Battle of the Big Minis: X100, X1 and G12
High-End Point & Shoots Can Offer Great Images

 

By Frank Van Riper

Photography Columnist

             

         The great color photographer Jay Maisel once said that “to be a photographer, you must photograph every day.” And Jay, a strapping Brooklynite, followed his own dictum, lugging at least one big-gun Nikon with him wherever he went.
             For the rest of us, carrying around a full-sized SLR—never mind a medium format rig--can be daunting, or at least such an awkward and heavy task that doing it every day can be problematic . Amateurs are, well, amateurs, and therefore cannot be expected to share the zeal of a pro like Maisel. And pros like me, who work with their gear every day to make a buck, can be forgiven, I think, for wanting a day off every now and again.
            Which is why pro-level point and shoot cameras, with their continuing improvement over the years, offer each of us the chance to shoot every day and not feel as if we are on a photographic forced march with heavy pack.

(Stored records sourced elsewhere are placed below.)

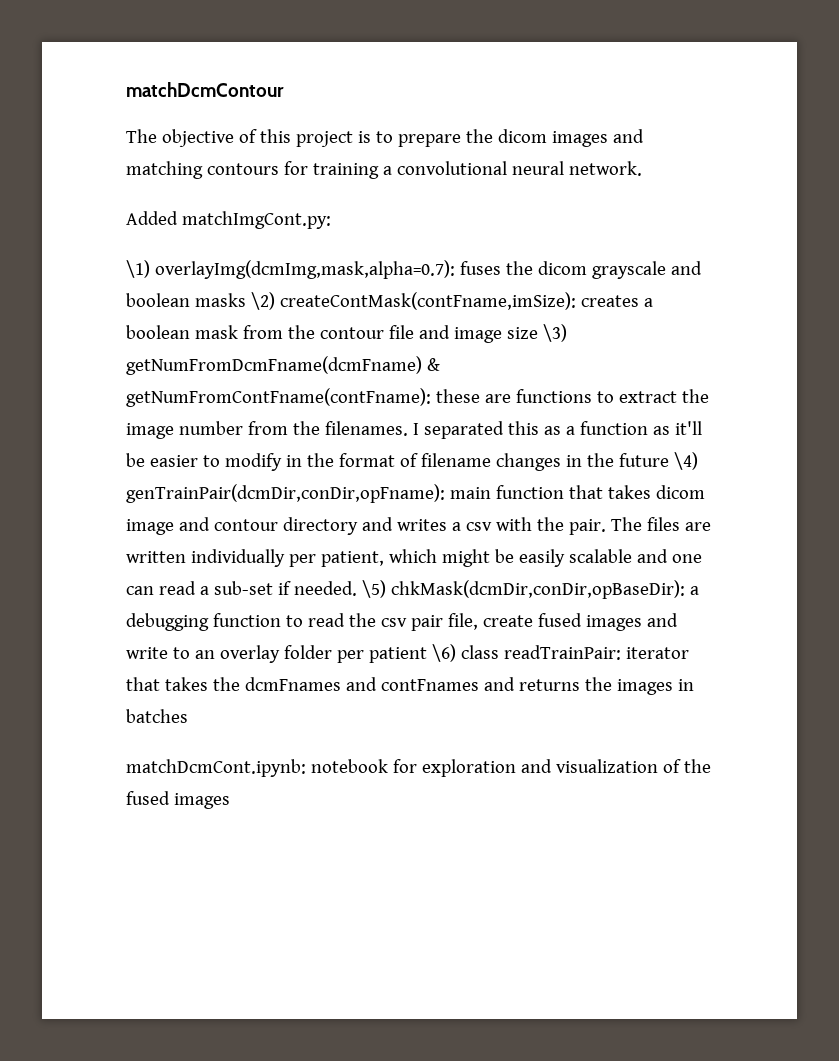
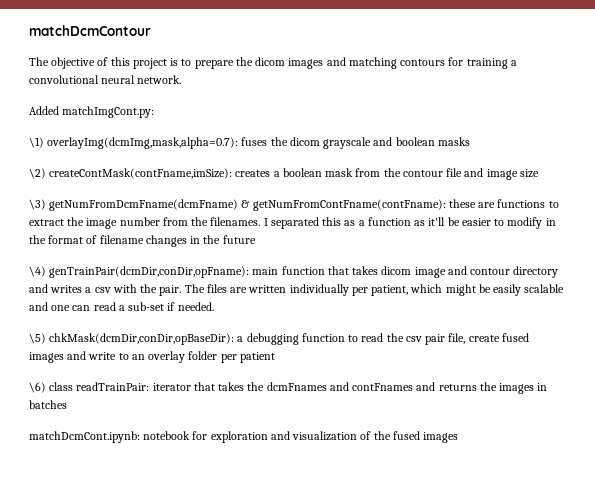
(246, 300) none -> (470, 141) //
(538, 333) none -> (539, 173) //
(669, 460) none -> (256, 239) //
(357, 588) none -> (214, 306) //
(427, 655) none -> (275, 357) //

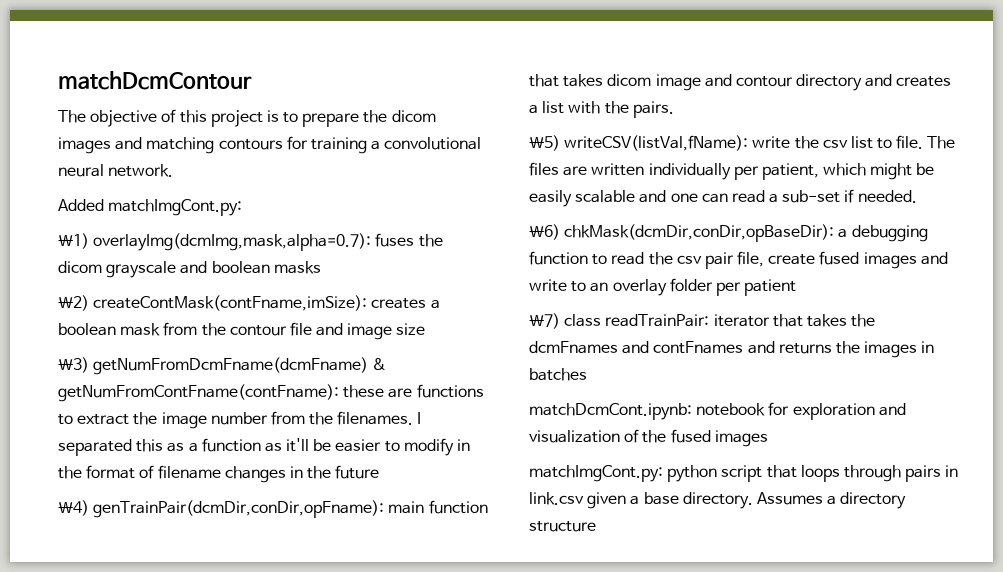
[50,284,182,296] writes a csv with the pair. -> [896,76,952,87] [529,101,674,118] [529,135,924,151] creates a list with the pairs. // \5) writeCSV(listVal,fName): write the csv list to file.
[29,333,46,344] \5) -> [529,224,560,240] \6)
[29,382,46,393] \6) -> [529,313,560,329] \7)
(459, 437) none -> [529,465,959,482] [529,492,907,509] [529,521,596,532] // matchImgCont.py: python script that loops through pairs in link.csv given a base directory. Assumes a directory structure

You might be forgiven for confusing the very-retro Fuji X100 (top) with an old Leica M3. The Leica X1 (bottom) is simplicity itself compared to the Fuji camera. © Frank Van Riper

Canon blew the doors off the high-end Point and Shoot market years ago with its top P&S model, the G-9. The new G12 (above) continues in that tradition. © Frank Van Riper

           

             I have written about high-end P&S cameras for years now, going back to the ancient days of film and Nikon’s top-shelf CoolPix models, and my own all-time favorite point and shoot film camera: the great Leica Minilux.
             In today’s digital market the field is crowded with small cameras capable of producing remarkable photos of previously unheard of quality. Hell, even the iPhone camera is capable of producing eye-popping 8x10s—with even better capability on the horizon.
              But for the pro or serious amateur, searching for a point and shoot camera with really professional features like RAW capability, full manual control, film-like resolution—and of course no damn shutter lag—can seem like searching for the Holy Grail.
              Now, however, if we have not actually got the sacred goblet in our grasp, we at least have it in our sight.
              Three new (or newly improved) point and shoot cameras (I do not pretend to have tried all the great ones out there, only the following terrific ones) seem to offer the best in terms of image quality, features and portability. They are the Canon PowerShot G12, (list $500) the Fuji X100 ($1200) and the Leica X1 ($1800).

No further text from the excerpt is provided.